§ **Supplied data**:
☆ ☆ ☆
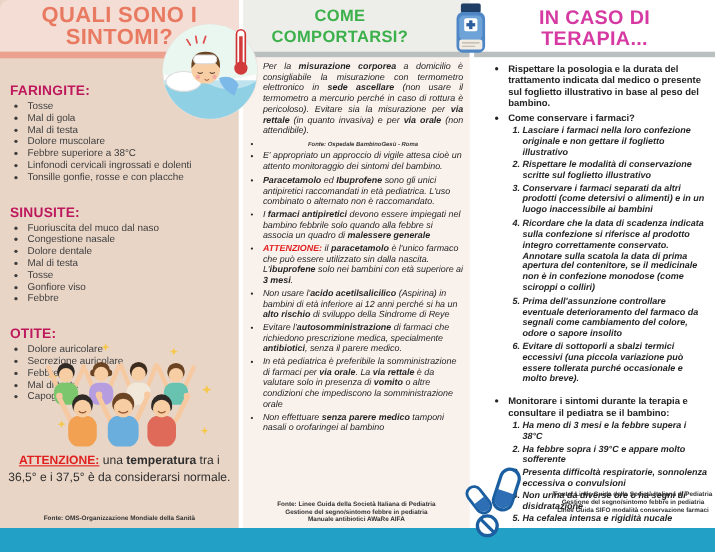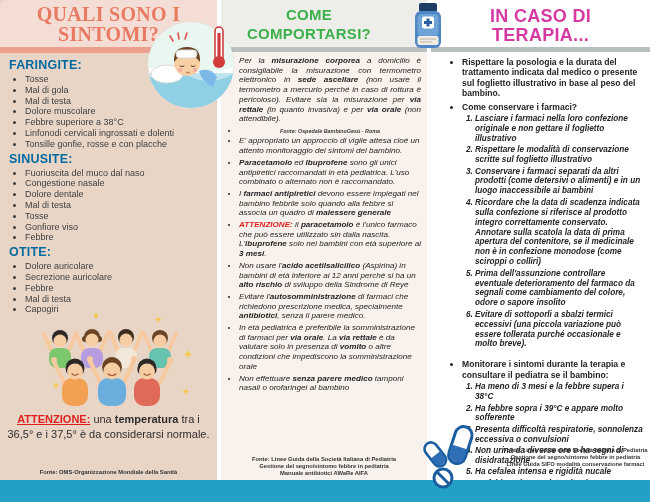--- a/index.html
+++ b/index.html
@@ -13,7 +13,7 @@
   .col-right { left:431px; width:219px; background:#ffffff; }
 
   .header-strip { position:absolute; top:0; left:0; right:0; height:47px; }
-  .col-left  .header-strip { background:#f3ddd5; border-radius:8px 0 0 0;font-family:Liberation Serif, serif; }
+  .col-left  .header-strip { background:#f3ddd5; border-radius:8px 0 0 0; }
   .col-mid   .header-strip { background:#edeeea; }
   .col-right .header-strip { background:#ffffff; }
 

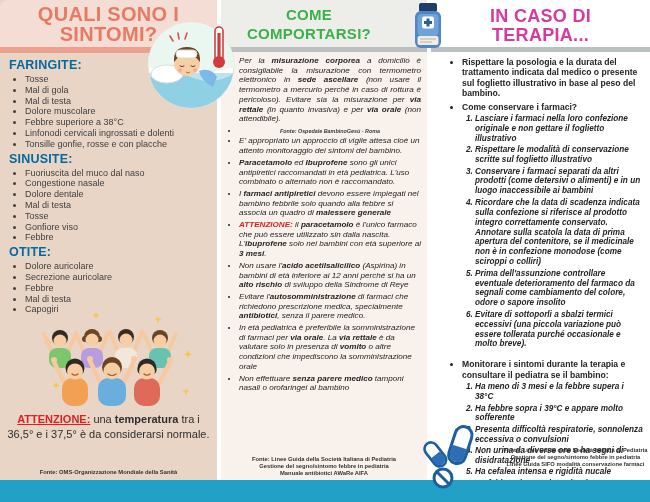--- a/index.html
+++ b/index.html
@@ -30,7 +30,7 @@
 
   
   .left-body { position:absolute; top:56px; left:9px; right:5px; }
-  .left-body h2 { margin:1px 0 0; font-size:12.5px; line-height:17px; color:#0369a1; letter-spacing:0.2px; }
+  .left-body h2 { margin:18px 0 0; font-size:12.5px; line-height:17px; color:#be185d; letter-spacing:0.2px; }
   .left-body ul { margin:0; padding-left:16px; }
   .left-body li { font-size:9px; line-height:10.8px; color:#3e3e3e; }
☆ ☆ ☆
§ **Work order**:
Except for pictures, copy the records above exactly.

§ **Task result**:
--- a/index.html
+++ b/index.html
@@ -13,7 +13,7 @@
   .col-right { left:431px; width:219px; background:#ffffff; }
 
   .header-strip { position:absolute; top:0; left:0; right:0; height:47px; }
-  .col-left  .header-strip { background:#f3ddd5; border-radius:8px 0 0 0;font-family:Liberation Serif, serif; }
+  .col-left  .header-strip { background:#f3ddd5; border-radius:8px 0 0 0; }
   .col-mid   .header-strip { background:#edeeea; }
   .col-right .header-strip { background:#ffffff; }
 

--- a/index.html
+++ b/index.html
@@ -30,7 +30,7 @@
 
   
   .left-body { position:absolute; top:56px; left:9px; right:5px; }
-  .left-body h2 { margin:1px 0 0; font-size:12.5px; line-height:17px; color:#0369a1; letter-spacing:0.2px; }
+  .left-body h2 { margin:18px 0 0; font-size:12.5px; line-height:17px; color:#be185d; letter-spacing:0.2px; }
   .left-body ul { margin:0; padding-left:16px; }
   .left-body li { font-size:9px; line-height:10.8px; color:#3e3e3e; }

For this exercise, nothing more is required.